PROBLEM DETAILS
Write the records out again exactly, but without pictures.

-----

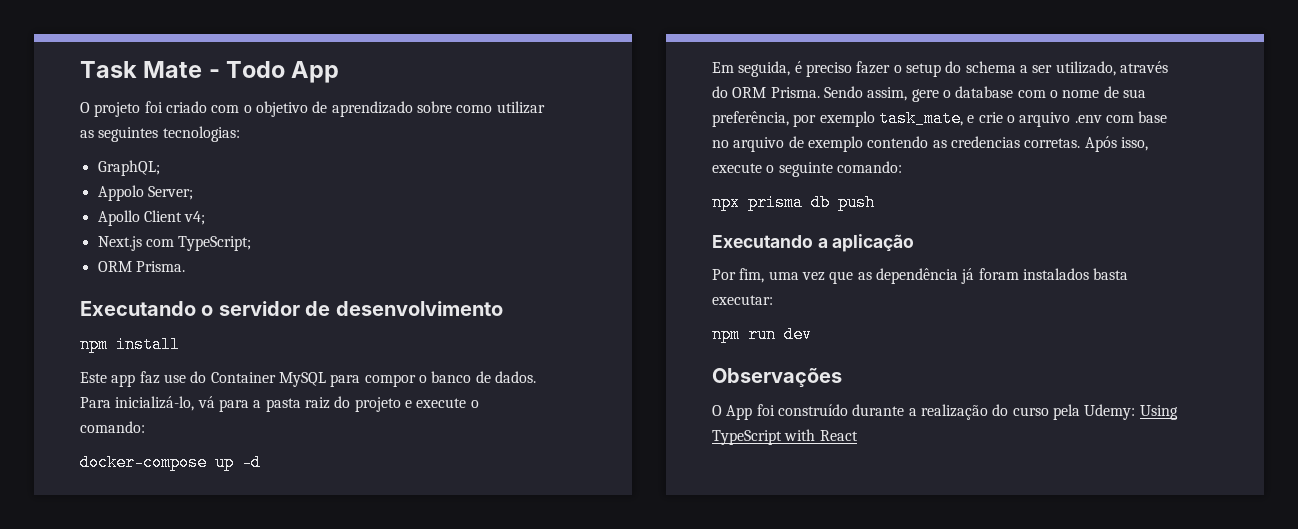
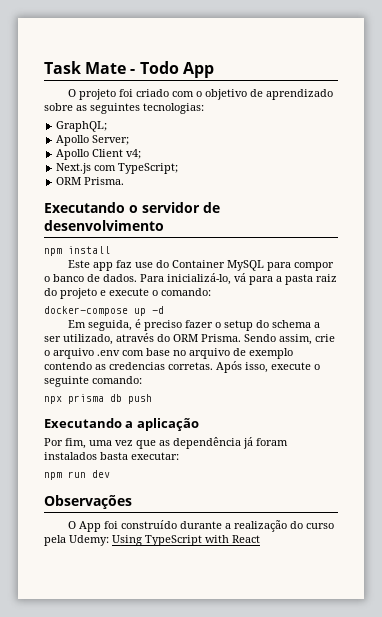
- O projeto foi criado com o objetivo de aprendizado sobre como utilizar as seguintes tecnologias:
+ O projeto foi criado com o objetivo de aprendizado sobre as seguintes tecnologias:
- Appolo Server;
+ Apollo Server;
- Sendo assim, gere o database com o nome de sua preferência, por exemplo task_mate, e crie o arquivo .env com base no arquivo de exemplo contendo as credencias corretas.
+ Sendo assim, crie o arquivo .env com base no arquivo de exemplo contendo as credencias corretas.

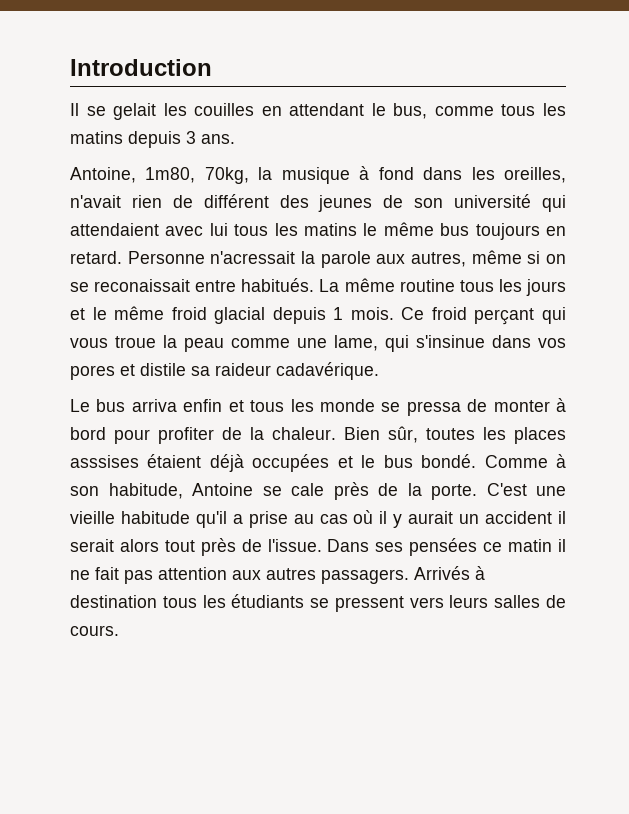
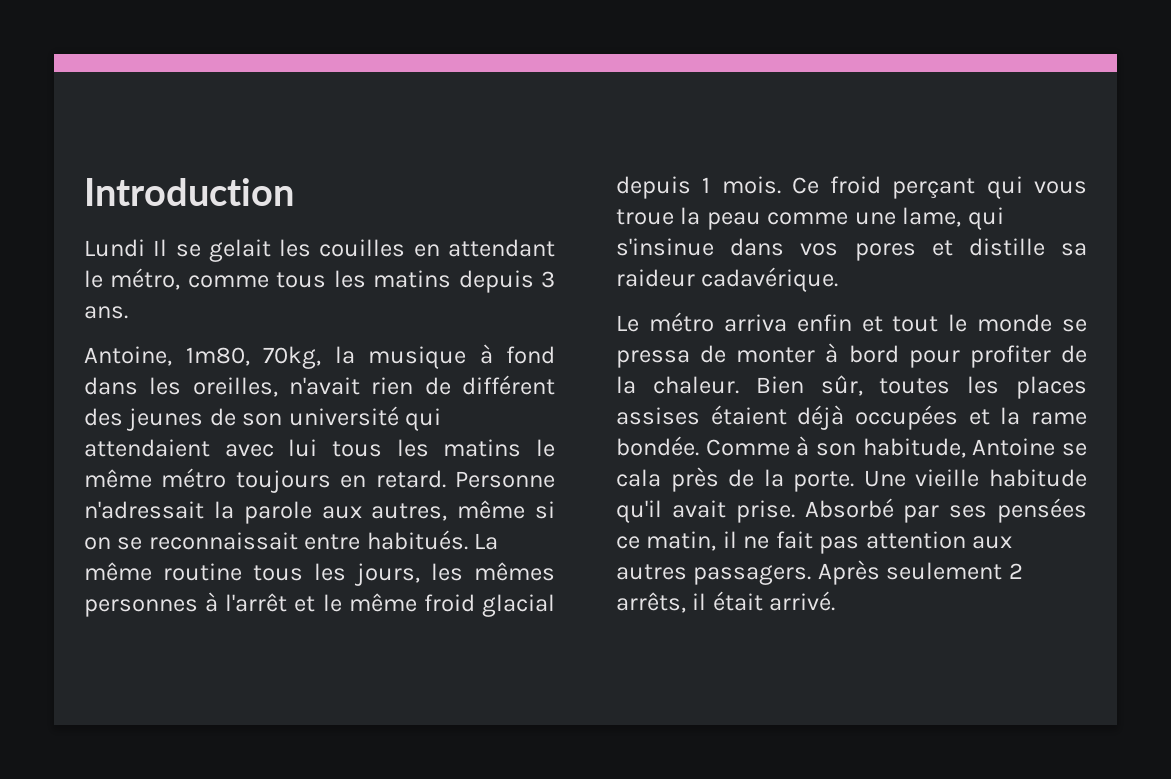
- Il se gelait les couilles en attendant le bus, comme tous les matins depuis 3 ans.
+ Lundi Il se gelait les couilles en attendant le métro, comme tous les matins depuis 3 ans.
- Antoine, 1m80, 70kg, la musique à fond dans les oreilles, n'avait rien de différent des jeunes de son université qui attendaient avec lui tous les matins le même bus toujours en retard.
+ Antoine, 1m80, 70kg, la musique à fond dans les oreilles, n'avait rien de différent des jeunes de son université qui attendaient avec lui tous les matins le même métro toujours en retard.
- Personne n'acressait la parole aux autres, même si on se reconaissait entre habitués.
+ Personne n'adressait la parole aux autres, même si on se reconnaissait entre habitués.
- La même routine tous les jours et le même froid glacial depuis 1 mois.
+ La même routine tous les jours, les mêmes personnes à l'arrêt et le même froid glacial depuis 1 mois.
- Ce froid perçant qui vous troue la peau comme une lame, qui s'insinue dans vos pores et distile sa raideur cadavérique.
+ Ce froid perçant qui vous troue la peau comme une lame, qui s'insinue dans vos pores et distille sa raideur cadavérique.
- Le bus arriva enfin et tous les monde se pressa de monter à bord pour profiter de la chaleur.
+ Le métro arriva enfin et tout le monde se pressa de monter à bord pour profiter de la chaleur.
- Bien sûr, toutes les places asssises étaient déjà occupées et le bus bondé.
+ Bien sûr, toutes les places assises étaient déjà occupées et la rame bondée.
- Comme à son habitude, Antoine se cale près de la porte.
+ Comme à son habitude, Antoine se cala près de la porte.
- C'est une vieille habitude qu'il a prise au cas où il y aurait un accident il serait alors tout près de l'issue. Dans ses pensées ce matin il ne fait pas attention aux autres passagers.
+ Une vieille habitude qu'il avait prise. Absorbé par ses pensées ce matin, il ne fait pas attention aux autres passagers.
- Arrivés à destination tous les étudiants se pressent vers leurs salles de cours.
+ Après seulement 2 arrêts, il était arrivé.

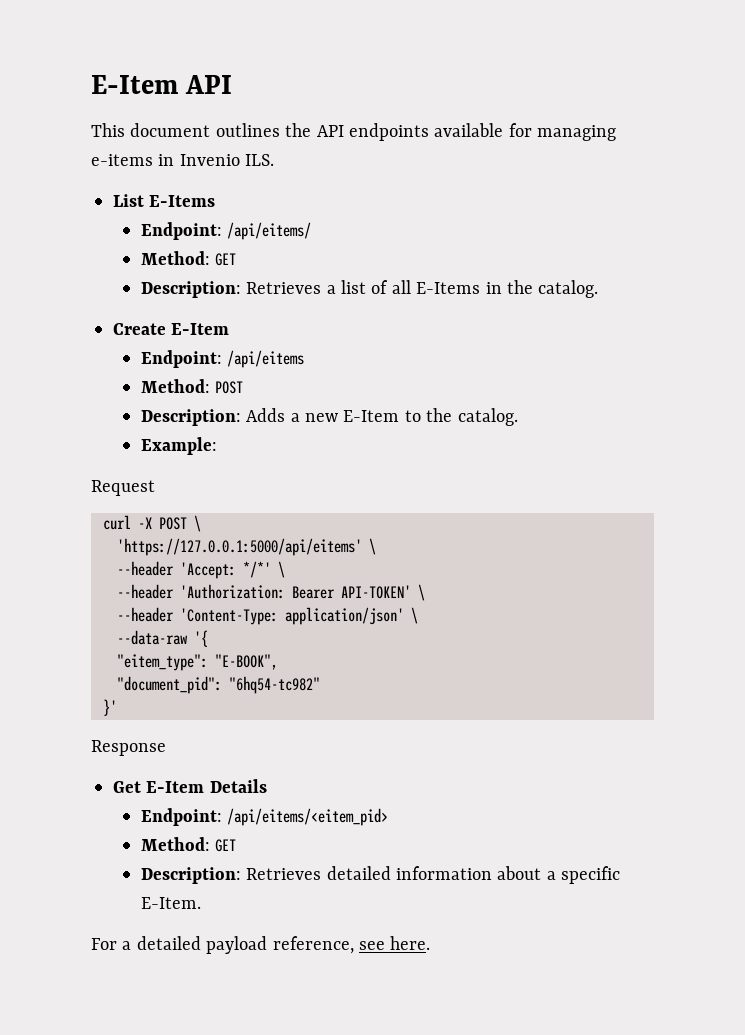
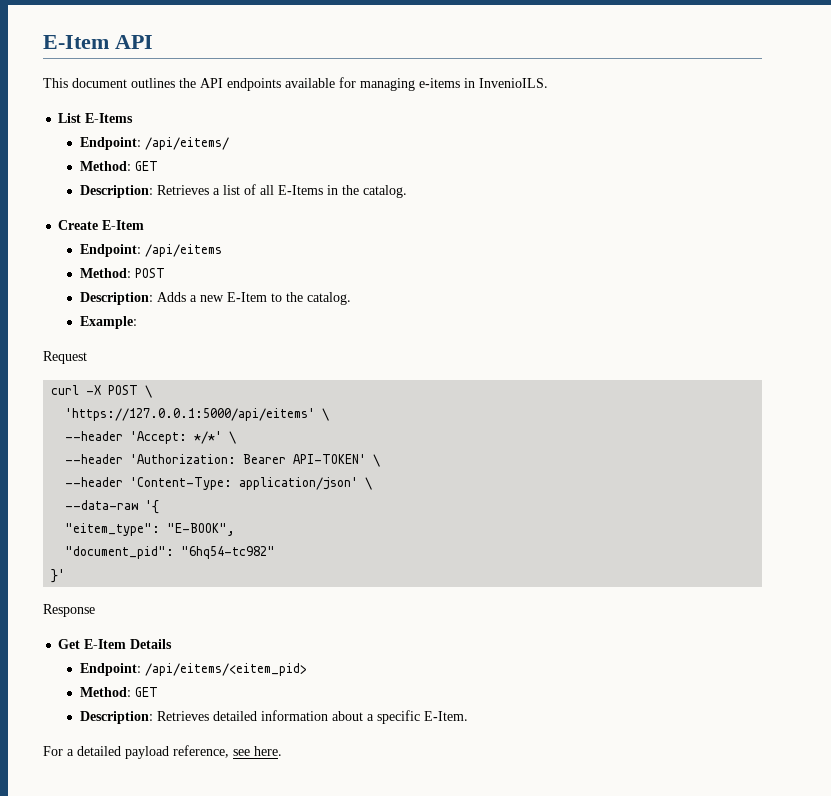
- This document outlines the API endpoints available for managing e-items in Invenio ILS.
+ This document outlines the API endpoints available for managing e-items in InvenioILS.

-----

SOLUTION
- O projeto foi criado com o objetivo de aprendizado sobre como utilizar as seguintes tecnologias:
+ O projeto foi criado com o objetivo de aprendizado sobre as seguintes tecnologias:
- Appolo Server;
+ Apollo Server;
- Sendo assim, gere o database com o nome de sua preferência, por exemplo task_mate, e crie o arquivo .env com base no arquivo de exemplo contendo as credencias corretas.
+ Sendo assim, crie o arquivo .env com base no arquivo de exemplo contendo as credencias corretas.

- Il se gelait les couilles en attendant le bus, comme tous les matins depuis 3 ans.
+ Lundi Il se gelait les couilles en attendant le métro, comme tous les matins depuis 3 ans.
- Antoine, 1m80, 70kg, la musique à fond dans les oreilles, n'avait rien de différent des jeunes de son université qui attendaient avec lui tous les matins le même bus toujours en retard.
+ Antoine, 1m80, 70kg, la musique à fond dans les oreilles, n'avait rien de différent des jeunes de son université qui attendaient avec lui tous les matins le même métro toujours en retard.
- Personne n'acressait la parole aux autres, même si on se reconaissait entre habitués.
+ Personne n'adressait la parole aux autres, même si on se reconnaissait entre habitués.
- La même routine tous les jours et le même froid glacial depuis 1 mois.
+ La même routine tous les jours, les mêmes personnes à l'arrêt et le même froid glacial depuis 1 mois.
- Ce froid perçant qui vous troue la peau comme une lame, qui s'insinue dans vos pores et distile sa raideur cadavérique.
+ Ce froid perçant qui vous troue la peau comme une lame, qui s'insinue dans vos pores et distille sa raideur cadavérique.
- Le bus arriva enfin et tous les monde se pressa de monter à bord pour profiter de la chaleur.
+ Le métro arriva enfin et tout le monde se pressa de monter à bord pour profiter de la chaleur.
- Bien sûr, toutes les places asssises étaient déjà occupées et le bus bondé.
+ Bien sûr, toutes les places assises étaient déjà occupées et la rame bondée.
- Comme à son habitude, Antoine se cale près de la porte.
+ Comme à son habitude, Antoine se cala près de la porte.
- C'est une vieille habitude qu'il a prise au cas où il y aurait un accident il serait alors tout près de l'issue. Dans ses pensées ce matin il ne fait pas attention aux autres passagers.
+ Une vieille habitude qu'il avait prise. Absorbé par ses pensées ce matin, il ne fait pas attention aux autres passagers.
- Arrivés à destination tous les étudiants se pressent vers leurs salles de cours.
+ Après seulement 2 arrêts, il était arrivé.

- This document outlines the API endpoints available for managing e-items in Invenio ILS.
+ This document outlines the API endpoints available for managing e-items in InvenioILS.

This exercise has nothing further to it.